Sem alvará: Prefeitura fecha o boxe do Lixão

Sem alvará
Prefeitura fecha o boxe do Lixão
Diretor comercial da empreiteira Queiroz Galvão que alugou a loja do União também foi multado em R$ 400
Cleber Lazo
E Willian Almeida
Da Reportagem Local


A Prefeitura de Mogi das Cruzes fechou o boxe no Mogi Plaza onde estava exposto, para consulta, o Estudo e Relatório de Impacto Ambiental (EIA/Rima) do aterro sanitário da Queiroz Galvão. A interrupção do funcionamento ocorreu por volta do meio-dia de ontem porque o local estava sem alvará. Agora a empresa poderá recorrer da decisão ou entrar com o pedido do alvará, o que deve levar pelo menos 15 e 20 dias, respectivamente.
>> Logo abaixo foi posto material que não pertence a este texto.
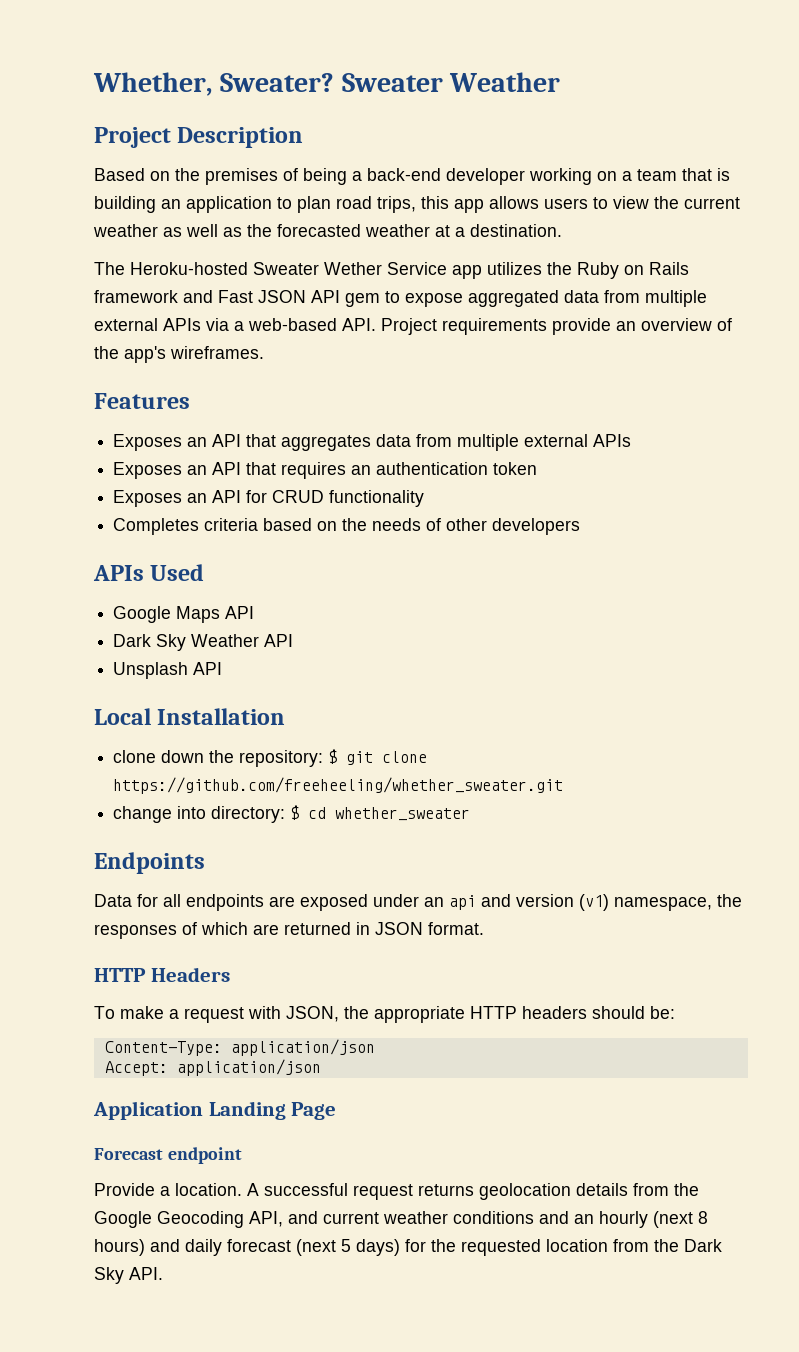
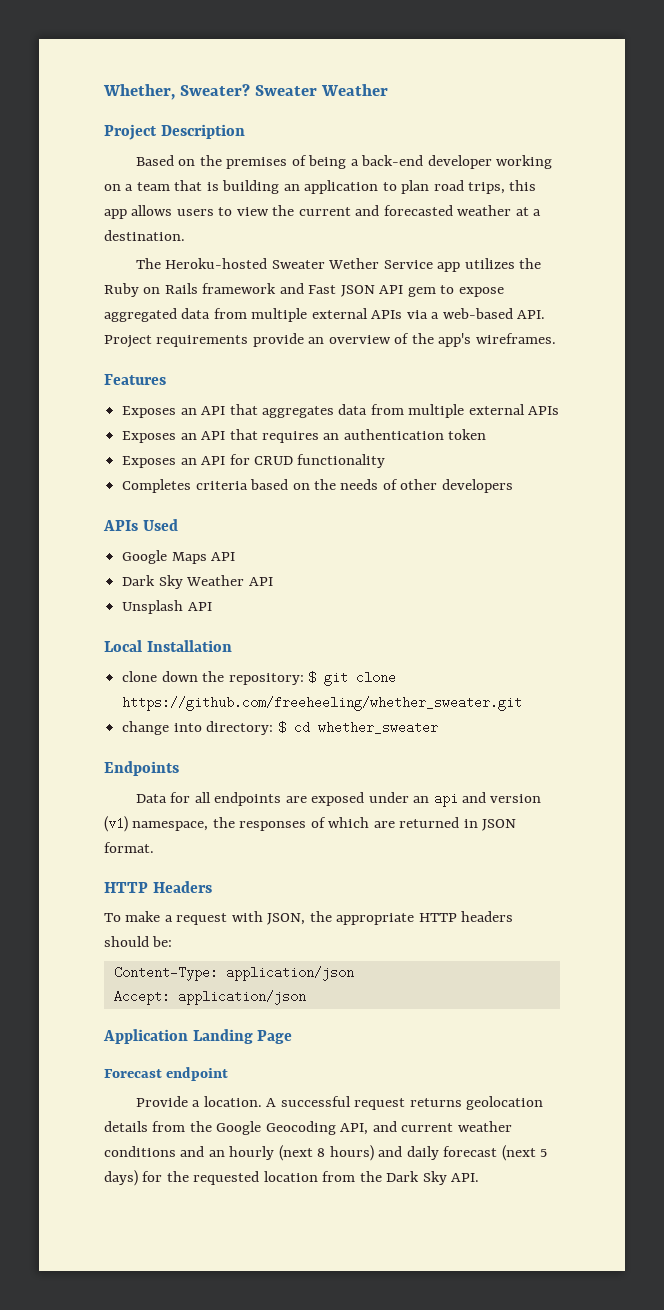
- Based on the premises of being a back-end developer working on a team that is building an application to plan road trips, this app allows users to view the current weather as well as the forecasted weather at a destination.
+ Based on the premises of being a back-end developer working on a team that is building an application to plan road trips, this app allows users to view the current and forecasted weather at a destination.

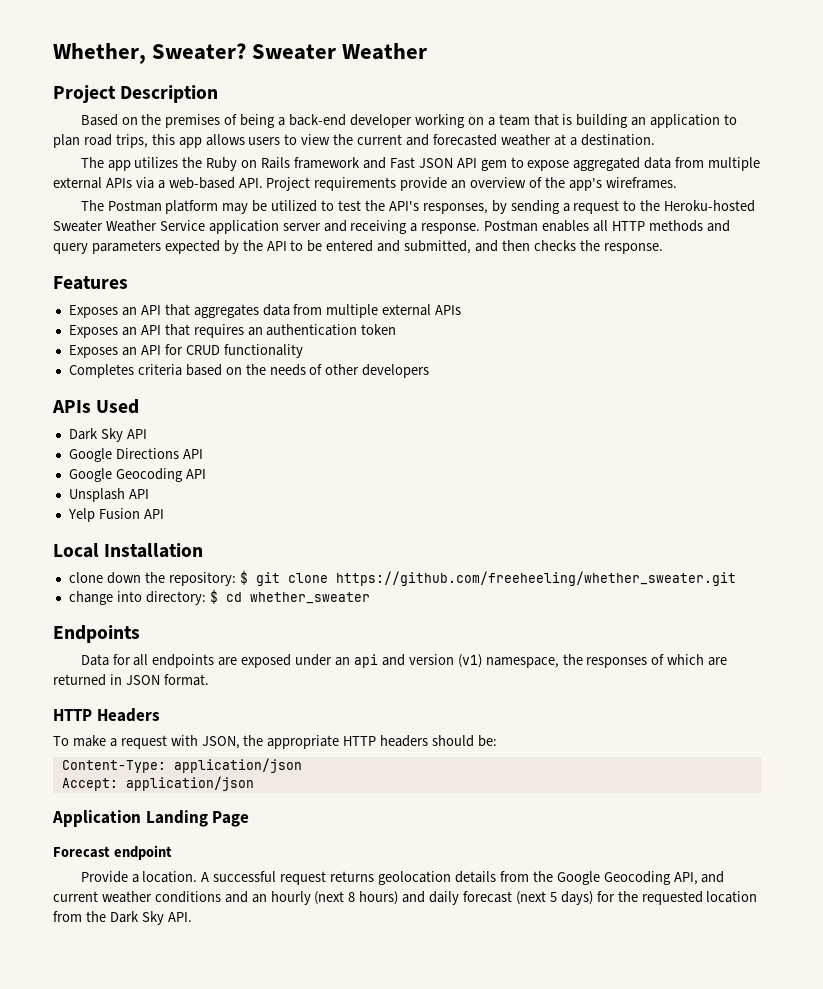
- The Heroku-hosted Sweater Wether Service app utilizes the Ruby on Rails framework and Fast JSON API gem to expose aggregated data from multiple external APIs via a web-based API. Project requirements provide an overview of the app's wireframes.
+ The app utilizes the Ruby on Rails framework and Fast JSON API gem to expose aggregated data from multiple external APIs via a web-based API. Project requirements provide an overview of the app's wireframes.
+ The Postman platform may be utilized to test the API's responses, by sending a request to the Heroku-hosted Sweater Weather Service application server and receiving a response. Postman enables all HTTP methods and query parameters expected by the API to be entered and submitted, and then checks the response.
- Google Maps API
- Dark Sky Weather API
+ Dark Sky API
+ Google Directions API
+ Google Geocoding API
+ Yelp Fusion API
Além da imediata interrupção no funcionamento, o responsável pelo local e diretor comercial da Queiroz Galvão, Raul Vasconcelos, foi multado em cerca de R$ 400, o equivalente a 4 Unidades Fiscais do Município (UFM).
O secretário municipal de Segurança, Eli Nepomuceno, informou que o fechamento do "boxe do Lixão" no Mogi Plaza ocorreu durante uma fiscalização de rotina. "Os fiscais que atendem a área do Mogilar estavam no local e solicitaram o alvará necessário, como não havia, ele precisou encerrar as atividades", descreveu. "Tratava-se de uma área comercial sendo utilizada para um serviço público, situação que precisa de uma licença", justificou Nepomuceno.
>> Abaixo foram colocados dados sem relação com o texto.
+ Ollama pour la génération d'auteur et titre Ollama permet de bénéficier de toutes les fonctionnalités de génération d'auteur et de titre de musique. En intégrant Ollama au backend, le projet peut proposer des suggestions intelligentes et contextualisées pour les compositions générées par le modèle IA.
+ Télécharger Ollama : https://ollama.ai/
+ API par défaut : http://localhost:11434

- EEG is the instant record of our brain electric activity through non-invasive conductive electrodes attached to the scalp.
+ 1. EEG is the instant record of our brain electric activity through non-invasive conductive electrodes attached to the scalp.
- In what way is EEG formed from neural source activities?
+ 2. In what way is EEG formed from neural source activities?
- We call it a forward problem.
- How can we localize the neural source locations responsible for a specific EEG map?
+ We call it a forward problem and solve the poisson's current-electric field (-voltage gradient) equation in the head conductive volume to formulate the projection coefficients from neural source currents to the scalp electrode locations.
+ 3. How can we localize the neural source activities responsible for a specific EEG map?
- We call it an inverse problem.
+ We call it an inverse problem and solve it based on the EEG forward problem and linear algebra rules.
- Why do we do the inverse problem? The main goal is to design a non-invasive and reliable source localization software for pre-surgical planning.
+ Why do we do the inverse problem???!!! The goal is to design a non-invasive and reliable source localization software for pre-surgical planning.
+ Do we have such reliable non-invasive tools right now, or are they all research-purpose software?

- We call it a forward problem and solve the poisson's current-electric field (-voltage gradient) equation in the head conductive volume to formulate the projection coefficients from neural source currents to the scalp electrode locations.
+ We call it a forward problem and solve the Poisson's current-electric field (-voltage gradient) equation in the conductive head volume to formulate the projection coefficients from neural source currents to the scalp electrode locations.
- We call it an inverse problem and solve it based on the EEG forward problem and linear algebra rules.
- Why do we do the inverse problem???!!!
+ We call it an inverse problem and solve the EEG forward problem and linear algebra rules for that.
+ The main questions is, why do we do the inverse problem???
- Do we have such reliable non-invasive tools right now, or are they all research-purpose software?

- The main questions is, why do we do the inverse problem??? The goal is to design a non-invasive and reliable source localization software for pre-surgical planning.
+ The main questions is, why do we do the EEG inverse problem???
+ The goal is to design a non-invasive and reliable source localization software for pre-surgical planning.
Segundo o secretário, a partir de agora, a construtora Queiroz Galvão terá duas alternativas, caso ainda queira utilizar o boxe para receber o EIA/Rima do projeto de construção do aterro sanitário do Taboão. A primeira é solicitar um alvará na Prefeitura. O prazo para entrega do documento leva em média 30 dias. A segunda alternativa é recorrer da decisão dos fiscais. Neste caso, o prazo para a análise será de 15 dias. Via Assessoria de Imprensa, a construtora informou que está "estudando o caso".
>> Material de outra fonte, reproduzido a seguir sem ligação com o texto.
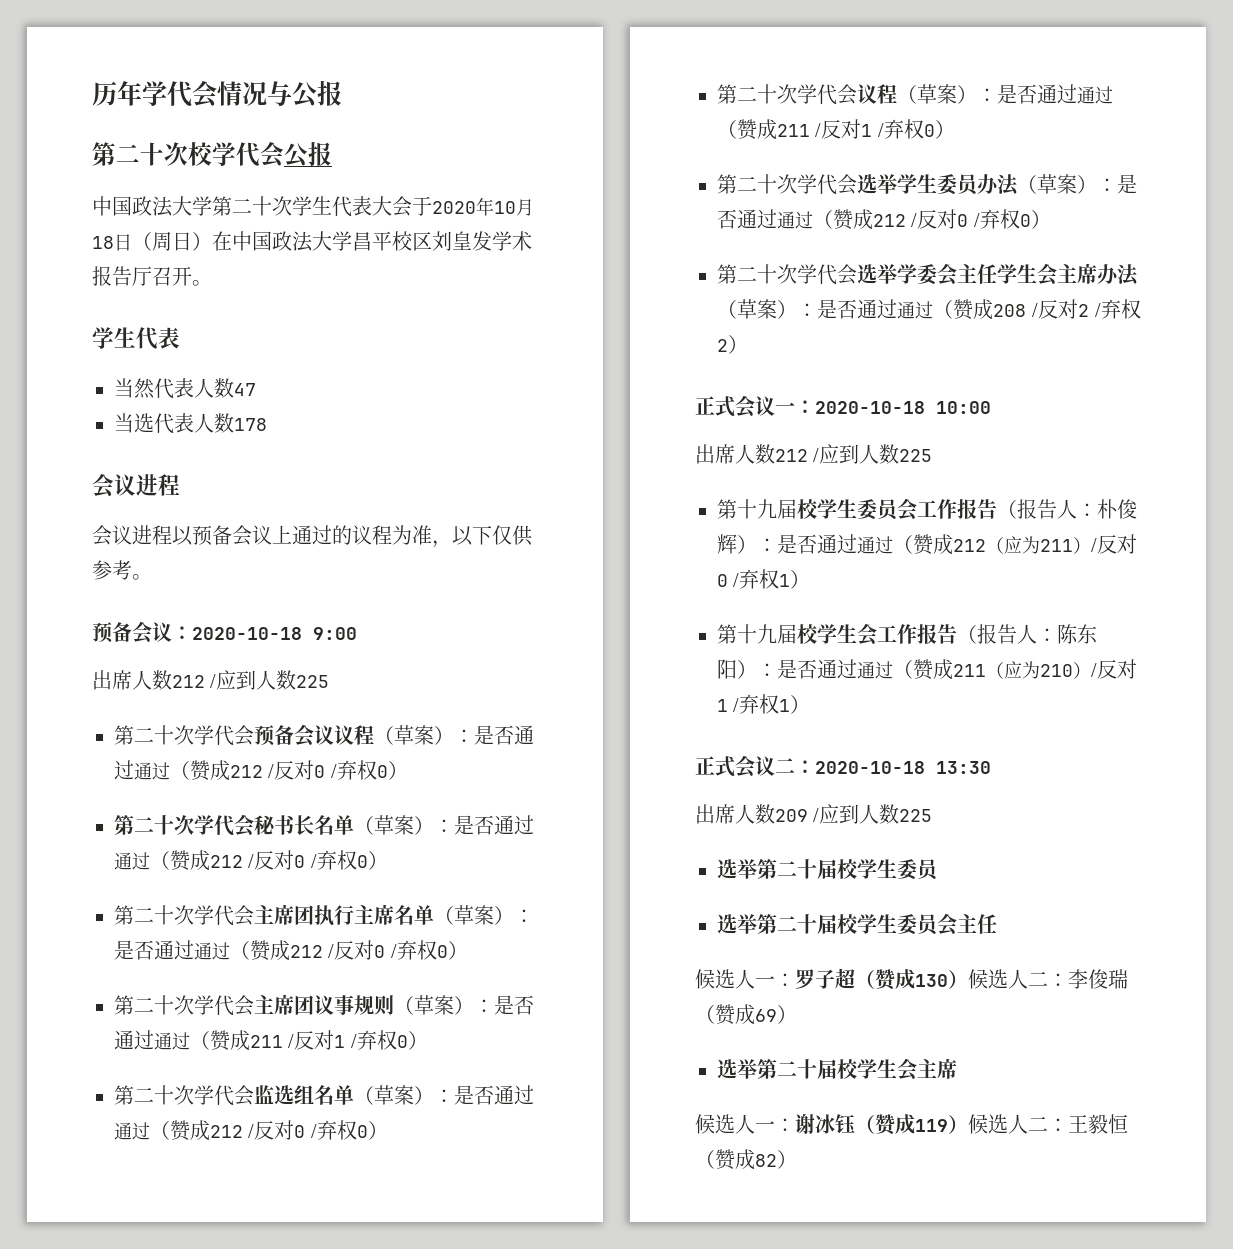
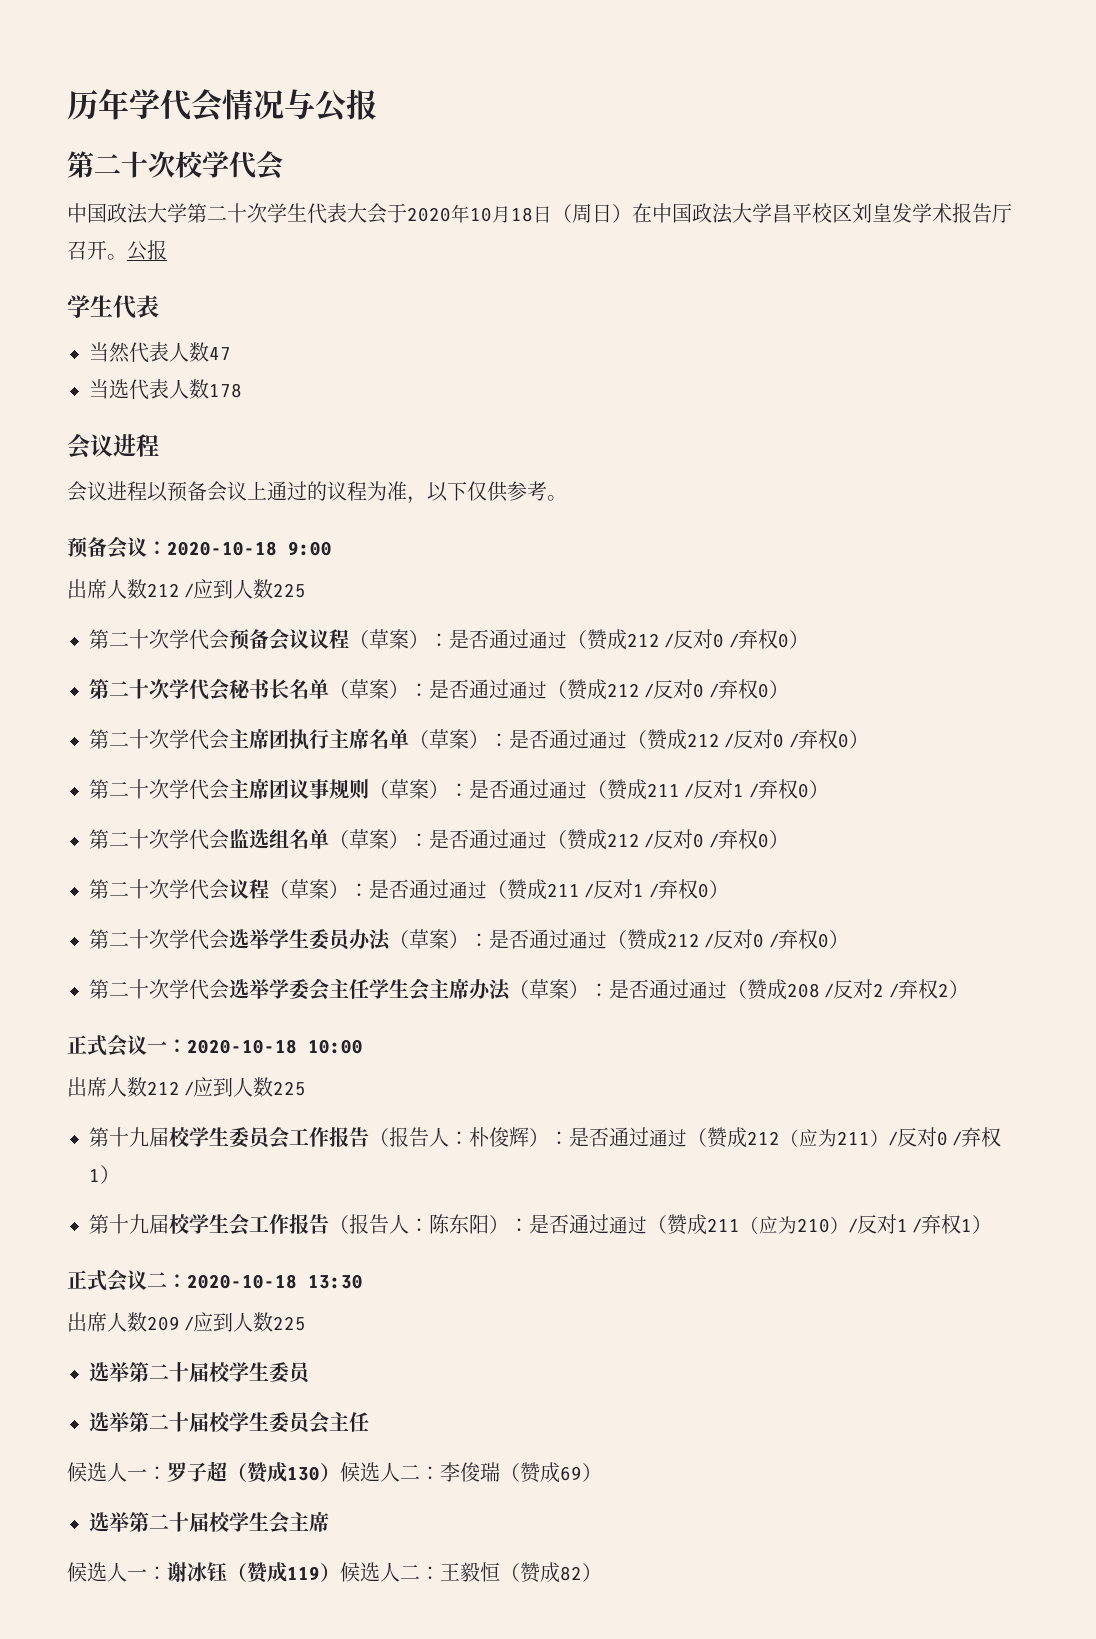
- 第二十次校学代会公报
+ 第二十次校学代会
- 中国政法大学第二十次学生代表大会于2020年10月18日（周日）在中国政法大学昌平校区刘皇发学术报告厅召开。
+ 中国政法大学第二十次学生代表大会于2020年10月18日（周日）在中国政法大学昌平校区刘皇发学术报告厅召开。公报

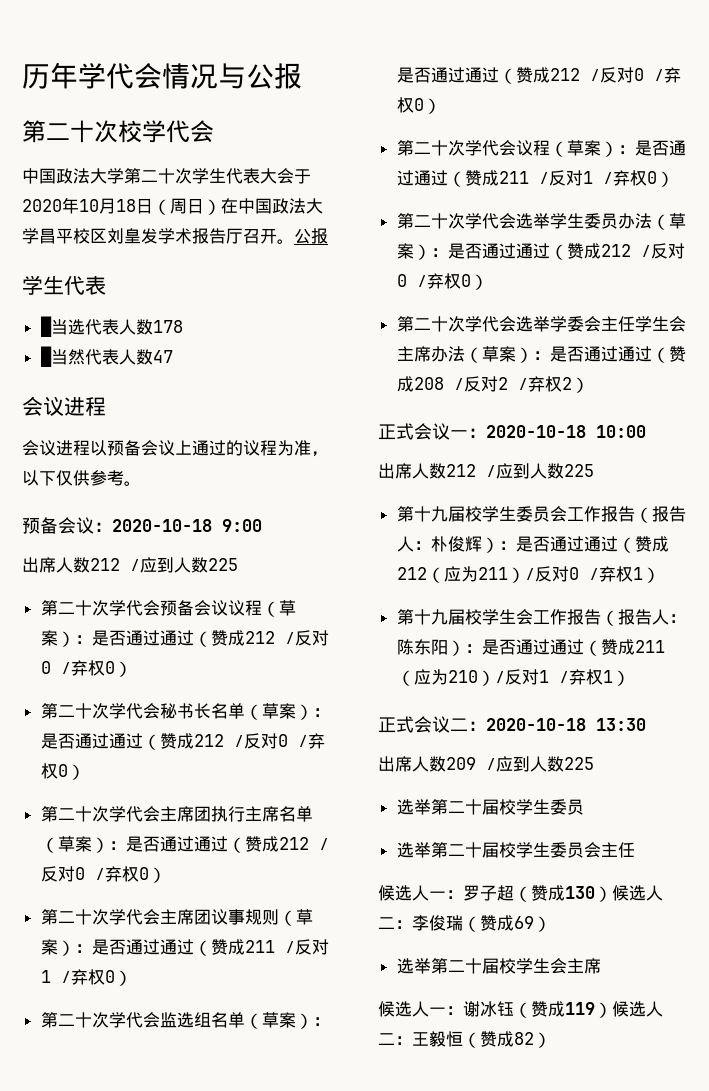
- 当然代表人数47
+ █当选代表人数178
+ █当然代表人数47
- 当选代表人数178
O Conselho Estadual do Meio Ambiente (Consema) só vai se pronunciar após ser notificado do caso. O órgão é responsável pela condução da audiência pública, marcada para 21 de junho, e por parte do processo de licenciamento.

O contrato de locação do boxe, um dos 11 de propriedade do União Futebol Clube, foi assinado em 5 de abril e tem validade de seis meses.
A mensalidade do aluguel é de R$ 450. O proprietário da imobiliária responsável pela locação dos boxes do União, Jorge Margarido de Morais, informou que não sabia que o local seria utilizado pela empresa. Favorável à instalação do aterro sanitário, ele disse também que outro boxe já havia sido alugado em outubro de 2010 para a Queiroz Galvão, por um contrato de três meses. A loja não chegou a ser utilizada. "Aluguei para uma pessoa física e ele teria que abrir uma pessoa jurídica e pedir o alvará. Não entendo o motivo dessa briga contra o aterro. Não é melhor deixar a audiência acontecer e vencer no argumento?", questionou.